=== Available data ===
==*==

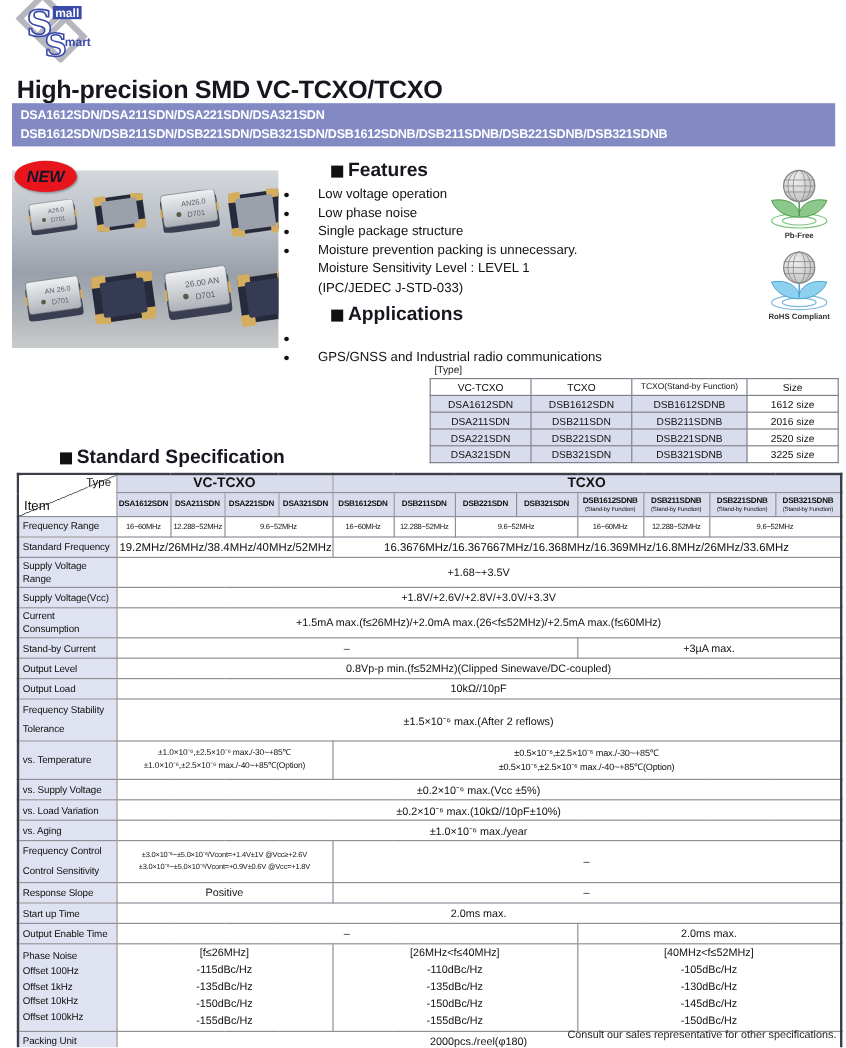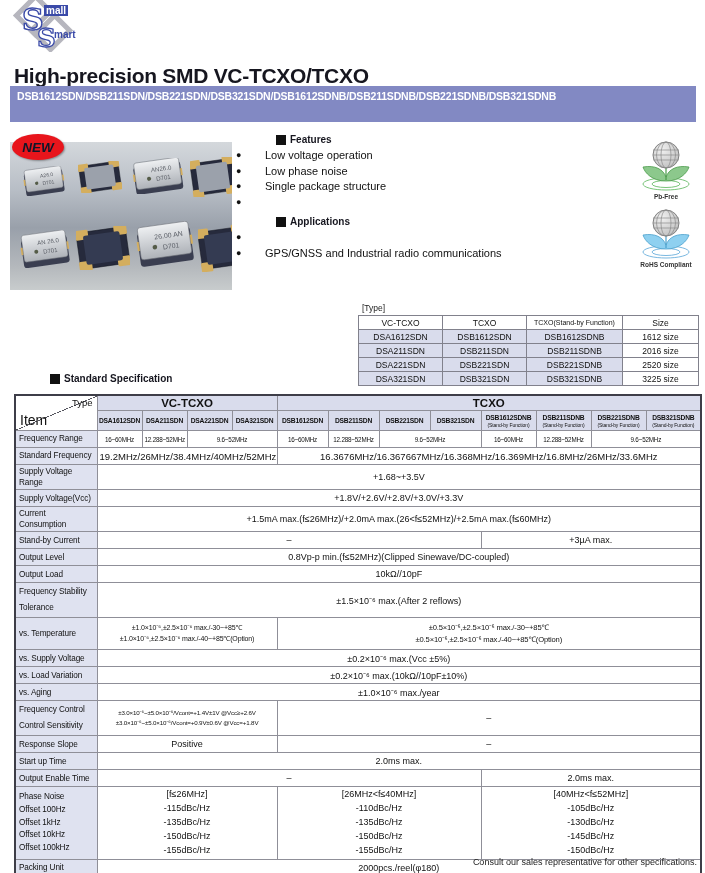--- a/index.html
+++ b/index.html
@@ -139,6 +139,7 @@
 
   <h1 class="title">High-precision SMD VC-TCXO/TCXO</h1>
   <div class="banner">
+    <div>DSA1612SDN/DSA211SDN/DSA221SDN/DSA321SDN</div>
     <div>DSB1612SDN/DSB211SDN/DSB221SDN/DSB321SDN/DSB1612SDNB/DSB211SDNB/DSB221SDNB/DSB321SDNB</div>
   </div>
 

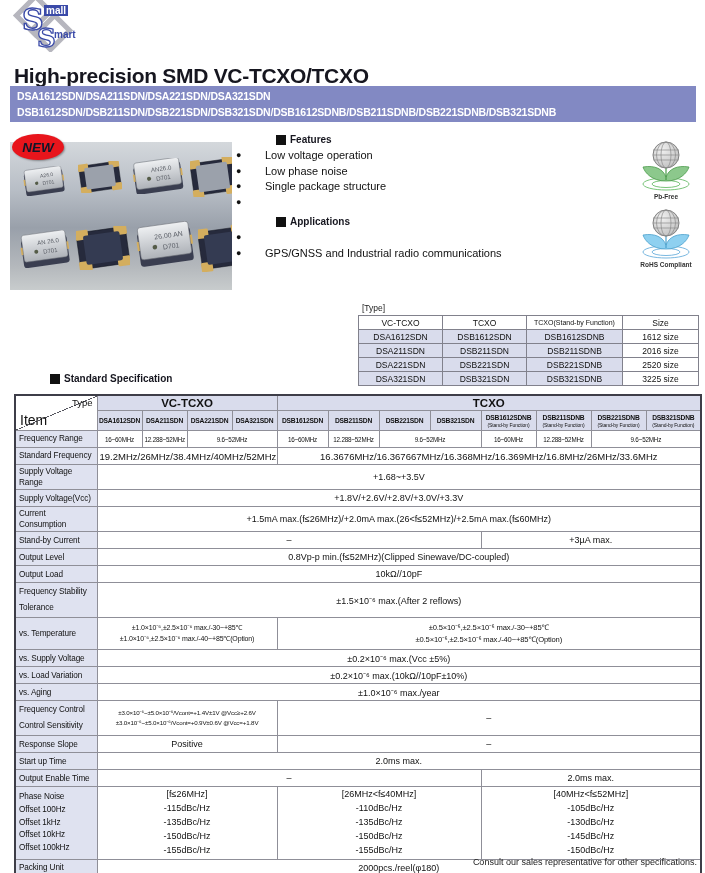--- a/index.html
+++ b/index.html
@@ -53,7 +53,7 @@
 
   
   .feat{position:absolute;left:236px;top:134px;width:402px;}
-  .sec-h{display:flex;align-items:center;font-size:10px;font-weight:bold;margin:0 0 3px 0;padding-left:40px;}
+  .sec-h{display:flex;align-items:center;font-size:16px;font-weight:bold;margin:0 0 3px 0;padding-left:40px;}
   .sec-h .sq{width:10px;height:10px;background:#111;margin-right:4px;}
   ul.bullets{list-style:none;margin:0 0 6px 0;padding:0;}
   ul.bullets li{display:flex;font-size:11px;line-height:15.5px;color:#111;}

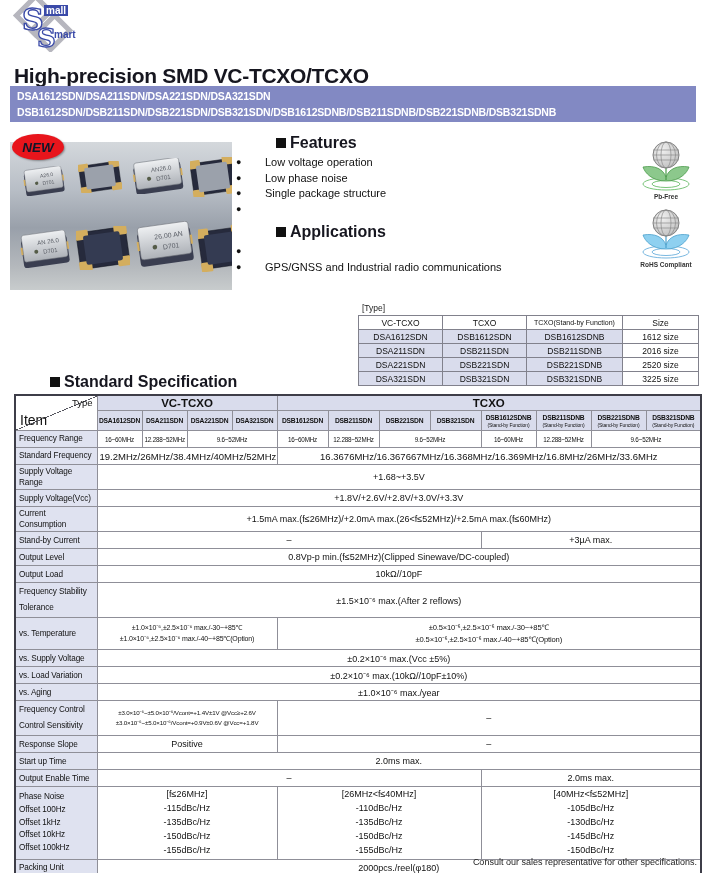--- a/index.html
+++ b/index.html
@@ -254,6 +254,9 @@
         </li>
         <li>
           <span class="dot">●</span>
+          <span class="txt">Moisture prevention packing is unnecessary.
+Moisture Sensitivity Level : LEVEL 1
+(IPC/JEDEC J-STD-033)</span>
         </li>
       </ul>
     <div class="sec-h">

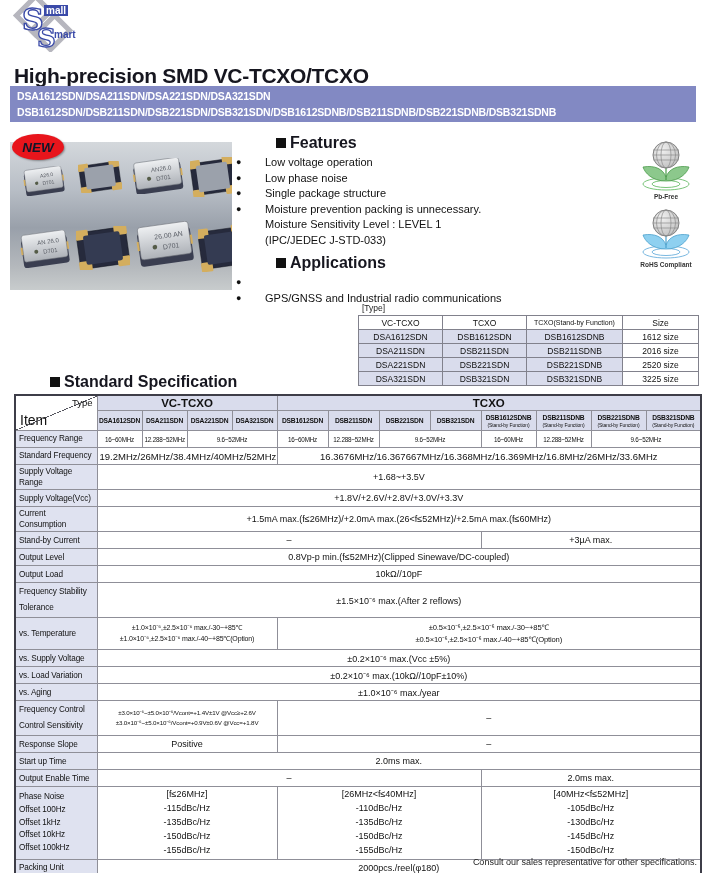--- a/index.html
+++ b/index.html
@@ -89,7 +89,7 @@
   .spec th.corner{background:#fff;position:relative;
       background-image:linear-gradient(to bottom right,transparent 49.5%,#55555e 49.5%,#55555e 50.7%,transparent 50.7%);}
   .corner-type{position:absolute;top:1px;right:4px;font-size:9.5px;font-weight:normal;}
-  .corner-item{position:absolute;bottom:2px;left:4px;font-size:14px;font-weight:normal;}
+  .corner-item{position:absolute;bottom:2px;left:4px;font-size:11px;font-weight:normal;}
   .spec tbody th{background:var(--label-col);font-weight:normal;text-align:left;
       font-size:8.2px;padding:1px 3px;white-space:pre-line;line-height:1.35;color:#111;letter-spacing:-0.1px;}
   .spec tbody td{text-align:center;font-size:9px;padding:1px 2px;white-space:pre-line;color:#111;}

==*==

=== The task ===
Take from the entries every line that has the string "left".

=== Result for this exercise ===
   .feat{position:absolute;left:236px;top:134px;width:402px;}
-  .sec-h{display:flex;align-items:center;font-size:10px;font-weight:bold;margin:0 0 3px 0;padding-left:40px;}
+  .sec-h{display:flex;align-items:center;font-size:16px;font-weight:bold;margin:0 0 3px 0;padding-left:40px;}
-  .corner-item{position:absolute;bottom:2px;left:4px;font-size:14px;font-weight:normal;}
+  .corner-item{position:absolute;bottom:2px;left:4px;font-size:11px;font-weight:normal;}
   .spec tbody th{background:var(--label-col);font-weight:normal;text-align:left;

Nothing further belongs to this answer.